Experiment with both. Generally:

  • Shorter, faster athletes tend to be better one-foot jumpers
  • Taller, stronger athletes often prefer two-foot takeoffs
  • One-foot dunks are easier from a running approach and require less pure vertical

Training Plan for Your First Dunk

Here is a week-by-week framework. For a structured, professionally designed plan, we recommend following a dedicated program like Vert Shock or the Jump Manual, but this outline gives you a solid starting point.

Weeks 1-4: Build the Foundation

  • Squat 3 times per week, progressively adding weight
  • Romanian deadlifts twice per week
  • Basic plyometrics (box jumps, jump squats) twice per week at moderate volume
  • Core work every session
  • Practice approach and takeoff technique on a lower rim if available

Weeks 5-8: Increase Intensity

  • Maintain squat strength, shift to more explosive rep ranges (3-5 reps)
  • Add depth jumps and reactive plyometrics
  • Increase plyometric volume and intensity
  • Practice grabbing the rim (if you can reach it) to build confidence
  • Begin practicing with a tennis ball, then a volleyball, then a basketball

Weeks 9-12: Peak and Attempt

  • Reduce squat volume, maintain intensity
  • Focus on sport-specific plyometrics (approach jumps, single-leg takeoffs)
  • Practice your dunk approach daily
  • Attempt dunks starting from the easiest setup (one-hand, off the run)

Common Mistakes That Kill Your Dunk Progress

Skipping strength training.
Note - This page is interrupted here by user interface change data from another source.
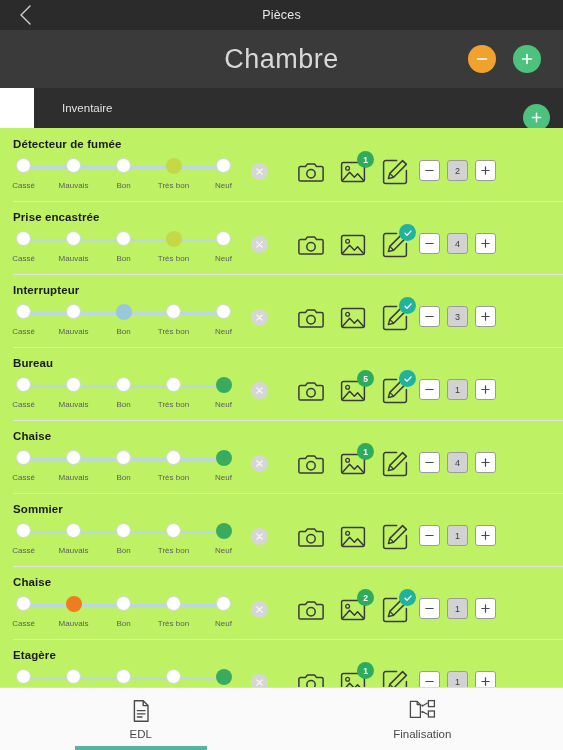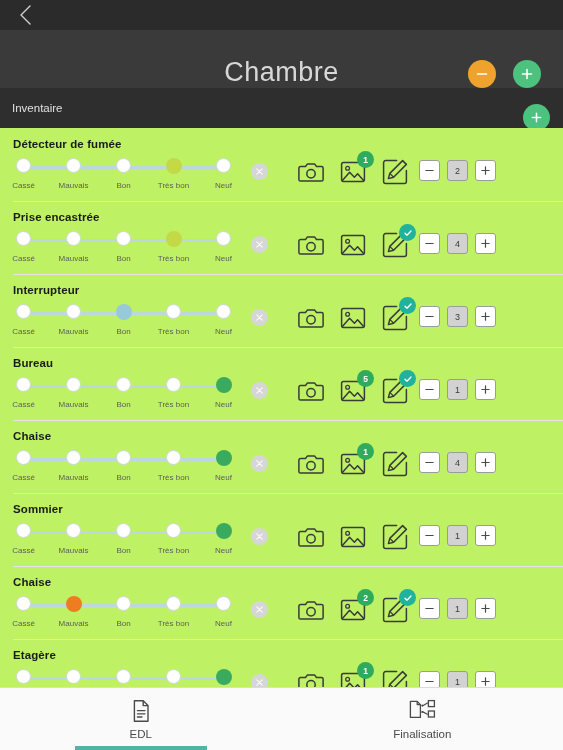--- a/index.html
+++ b/index.html
@@ -19,40 +19,40 @@
   .nav-back { width: 50px; height: 30px; display: flex; align-items: center; justify-content: center; }
   .nav-back svg { display: block; }
   .nav-title {
     position: absolute; left: 0; right: 0; text-align: center;
     color: #e8e8e8; font-size: 12.5px; letter-spacing: .2px;
   }
 
   
   .roomheader {
     height: 58px; flex: 0 0 58px; background: #3a3a3a;
-    display: flex; align-items: flex-end; position: relative;
+    display: flex; align-items: center; position: relative;
   }
   .room-title {
     position: absolute; left: 0; right: 0; text-align: center;
     color: #d8d8d8; font-size: 27px; font-weight: 300; letter-spacing: .5px;
   }
   .room-actions { margin-left: auto; margin-right: 22px; display: flex; gap: 17px; z-index: 2; }
   .circ-btn {
     width: 28px; height: 28px; border-radius: 50%;
     display: flex; align-items: center; justify-content: center;
     color: #fff; line-height: 0;
   }
   .circ-btn.minus { background: #f0a22e; }
   .circ-btn.plus  { background: #4cc27e; }
   .circ-btn svg { display:block; }
 
   
   .invbar {
     height: 40px; flex: 0 0 40px; background: #2e2e2e;
-    display: flex; align-items: center; padding: 0 22px 0 12px; position: relative;
+    display: flex; align-items: center; padding: 0 22px 0 28px; position: relative; margin-left: 34px;
   }
   .invbar-label { color: #e0e0e0; font-size: 11.5px; }
   .invbar .circ-btn { position: absolute; right: 13px; top: 16px; width: 27px; height: 27px; }
 
   
   .list { flex: 1 1 auto; overflow: hidden; background: #bef264; position: relative; }
   .row { position: relative; height: 73px; }
   .row + .row::before {
     content: ""; position: absolute; left: 13px; right: 0; top: 0;
     height: 1px; background: #e3e3e3;
@@ -137,20 +137,21 @@
 <div id="app">
 
   <div class="navbar">
     <div class="nav-back">
       <span>
         <svg width="14" height="22" viewBox="0 0 14 22">
           <path d="M12 2 L3 11 L12 20" fill="none" stroke="#d0d0d0" stroke-width="1.4" stroke-linecap="round" stroke-linejoin="round"></path>
         </svg>
       </span>
     </div>
+    <div class="nav-title">Pièces</div>
   </div>
 
   <div class="roomheader">
     <div class="room-title">Chambre</div>
     <div class="room-actions">
       <div class="circ-btn minus">
         <span>
           <svg width="14" height="14" viewBox="0 0 14 14">
             <path d="M2.5 7 H11.5" stroke="#fff" stroke-width="1.6" stroke-linecap="round"></path>
           </svg>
Jumping is a strength movement. If your legs are weak, no amount of plyometrics will get you above the rim. Build the base first.

Training through fatigue. Explosive training should be done when you are fresh. If your legs are dead from yesterday’s squat session, your plyometric work will be low quality and potentially dangerous.

Poor approach mechanics. Many athletes run too fast at the basket, cannot control their approach, and end up jumping forward instead of upward. Slow down and focus on converting horizontal speed to vertical lift.

Neglecting recovery. Your body gets stronger during rest, not during training. Sleep 7 to 9 hours per night, manage stress, and eat enough protein and calories to fuel adaptation. Our vertical jump nutrition guide covers this in detail.

Being impatient. Adding significant inches to your vertical takes months of consistent work. Trust the process and measure progress regularly, but do not expect to dunk after two weeks of box jumps.

What If You Need More Structured Guidance?

If you are serious about dunking and want a proven, step-by-step program rather than piecing together your own plan, consider one of the top vertical jump programs available. These programs have helped thousands of athletes add the inches they need to get above the rim.

Our top recommendations are Vert Shock for a bodyweight plyometric approach and the Jump Manual for a complete strength-and-plyometric system. You can read our full comparison of these programs to decide which fits your situation.

Conclusion

Dunking a basketball is a realistic goal for many athletes, even those under 6 feet tall. It requires a methodical approach to building leg strength and explosiveness, combined with proper jumping technique and consistent practice.

Start by measuring your standing reach, calculate how high you need to jump, and then commit to a training plan that builds strength, explosiveness, and sport-specific skill. Stay patient, stay consistent, and the rim will be within reach.